-- Opening Marker --

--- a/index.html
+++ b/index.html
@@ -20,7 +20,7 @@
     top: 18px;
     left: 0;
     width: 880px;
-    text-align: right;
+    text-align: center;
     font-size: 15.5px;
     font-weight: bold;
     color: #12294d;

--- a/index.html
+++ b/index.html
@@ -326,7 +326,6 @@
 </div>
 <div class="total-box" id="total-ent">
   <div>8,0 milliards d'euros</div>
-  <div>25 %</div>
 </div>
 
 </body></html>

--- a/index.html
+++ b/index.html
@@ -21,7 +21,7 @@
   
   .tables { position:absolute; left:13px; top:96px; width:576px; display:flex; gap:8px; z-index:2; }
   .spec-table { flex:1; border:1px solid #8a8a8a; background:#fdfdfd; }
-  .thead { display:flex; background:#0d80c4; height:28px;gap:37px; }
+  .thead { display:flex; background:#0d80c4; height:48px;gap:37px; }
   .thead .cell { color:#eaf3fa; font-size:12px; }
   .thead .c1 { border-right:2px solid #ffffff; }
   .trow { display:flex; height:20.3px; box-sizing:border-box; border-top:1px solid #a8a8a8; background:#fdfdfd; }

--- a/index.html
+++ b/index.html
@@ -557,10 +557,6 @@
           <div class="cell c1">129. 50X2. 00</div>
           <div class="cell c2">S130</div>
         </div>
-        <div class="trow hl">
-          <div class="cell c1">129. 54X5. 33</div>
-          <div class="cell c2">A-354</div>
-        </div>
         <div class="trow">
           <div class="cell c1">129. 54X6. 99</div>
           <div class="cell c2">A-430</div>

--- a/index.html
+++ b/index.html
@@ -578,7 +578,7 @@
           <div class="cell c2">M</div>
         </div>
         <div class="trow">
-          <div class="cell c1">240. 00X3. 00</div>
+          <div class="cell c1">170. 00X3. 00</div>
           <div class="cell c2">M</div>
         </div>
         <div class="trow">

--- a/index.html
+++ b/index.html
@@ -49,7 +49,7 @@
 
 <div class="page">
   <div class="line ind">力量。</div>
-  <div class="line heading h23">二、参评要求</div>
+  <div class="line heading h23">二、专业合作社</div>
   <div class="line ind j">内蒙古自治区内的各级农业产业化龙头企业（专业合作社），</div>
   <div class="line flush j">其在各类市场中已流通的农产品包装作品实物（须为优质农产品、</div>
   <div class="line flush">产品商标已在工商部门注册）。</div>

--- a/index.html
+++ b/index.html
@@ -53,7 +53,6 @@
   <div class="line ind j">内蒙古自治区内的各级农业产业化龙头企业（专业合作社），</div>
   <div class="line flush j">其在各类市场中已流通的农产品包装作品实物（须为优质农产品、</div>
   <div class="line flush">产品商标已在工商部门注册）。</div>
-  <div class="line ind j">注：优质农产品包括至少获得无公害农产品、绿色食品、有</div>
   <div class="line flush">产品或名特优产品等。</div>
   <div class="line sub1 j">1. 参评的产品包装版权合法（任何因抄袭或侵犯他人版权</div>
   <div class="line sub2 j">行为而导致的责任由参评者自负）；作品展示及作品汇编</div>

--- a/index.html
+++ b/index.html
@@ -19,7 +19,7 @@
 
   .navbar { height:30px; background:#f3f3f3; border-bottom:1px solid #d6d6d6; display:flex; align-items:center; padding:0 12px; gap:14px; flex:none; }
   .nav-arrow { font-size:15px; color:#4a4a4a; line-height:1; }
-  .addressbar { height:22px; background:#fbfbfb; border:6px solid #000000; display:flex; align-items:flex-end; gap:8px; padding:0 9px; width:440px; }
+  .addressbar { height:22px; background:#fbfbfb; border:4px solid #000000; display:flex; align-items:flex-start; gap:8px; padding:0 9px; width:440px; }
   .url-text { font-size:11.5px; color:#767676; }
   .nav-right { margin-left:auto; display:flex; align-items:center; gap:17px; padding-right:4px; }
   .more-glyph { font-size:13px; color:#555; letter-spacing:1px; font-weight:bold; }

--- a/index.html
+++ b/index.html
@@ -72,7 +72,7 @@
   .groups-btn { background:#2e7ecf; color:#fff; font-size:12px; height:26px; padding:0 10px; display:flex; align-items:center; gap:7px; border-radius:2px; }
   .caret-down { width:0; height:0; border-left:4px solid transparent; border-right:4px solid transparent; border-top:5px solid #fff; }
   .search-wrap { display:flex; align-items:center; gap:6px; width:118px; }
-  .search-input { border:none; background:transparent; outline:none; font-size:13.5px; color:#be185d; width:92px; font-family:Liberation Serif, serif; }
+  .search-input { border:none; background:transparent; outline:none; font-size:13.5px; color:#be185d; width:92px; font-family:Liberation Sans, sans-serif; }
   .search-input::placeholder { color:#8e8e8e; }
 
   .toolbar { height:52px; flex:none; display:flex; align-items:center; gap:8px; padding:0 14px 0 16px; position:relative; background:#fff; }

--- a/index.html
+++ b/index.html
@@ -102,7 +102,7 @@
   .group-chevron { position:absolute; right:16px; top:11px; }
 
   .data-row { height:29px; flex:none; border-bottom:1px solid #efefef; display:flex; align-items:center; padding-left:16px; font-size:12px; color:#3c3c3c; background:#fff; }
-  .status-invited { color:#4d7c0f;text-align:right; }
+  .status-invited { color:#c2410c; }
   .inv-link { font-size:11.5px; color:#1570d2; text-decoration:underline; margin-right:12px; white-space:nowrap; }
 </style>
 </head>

-- Closing Marker --

• _Task statement_
Working from the entries above, find every line in which the word "size" occurs and copy it.

• _Answer_
     font-size: 15.5px;
   .thead .cell { color:#eaf3fa; font-size:12px; }
   .nav-arrow { font-size:15px; color:#4a4a4a; line-height:1; }
   .url-text { font-size:11.5px; color:#767676; }
   .more-glyph { font-size:13px; color:#555; letter-spacing:1px; font-weight:bold; }
   .groups-btn { background:#2e7ecf; color:#fff; font-size:12px; height:26px; padding:0 10px; display:flex; align-items:center; gap:7px; border-radius:2px; }
-  .search-input { border:none; background:transparent; outline:none; font-size:13.5px; color:#be185d; width:92px; font-family:Liberation Serif, serif; }
+  .search-input { border:none; background:transparent; outline:none; font-size:13.5px; color:#be185d; width:92px; font-family:Liberation Sans, sans-serif; }
   .data-row { height:29px; flex:none; border-bottom:1px solid #efefef; display:flex; align-items:center; padding-left:16px; font-size:12px; color:#3c3c3c; background:#fff; }
   .inv-link { font-size:11.5px; color:#1570d2; text-decoration:underline; margin-right:12px; white-space:nowrap; }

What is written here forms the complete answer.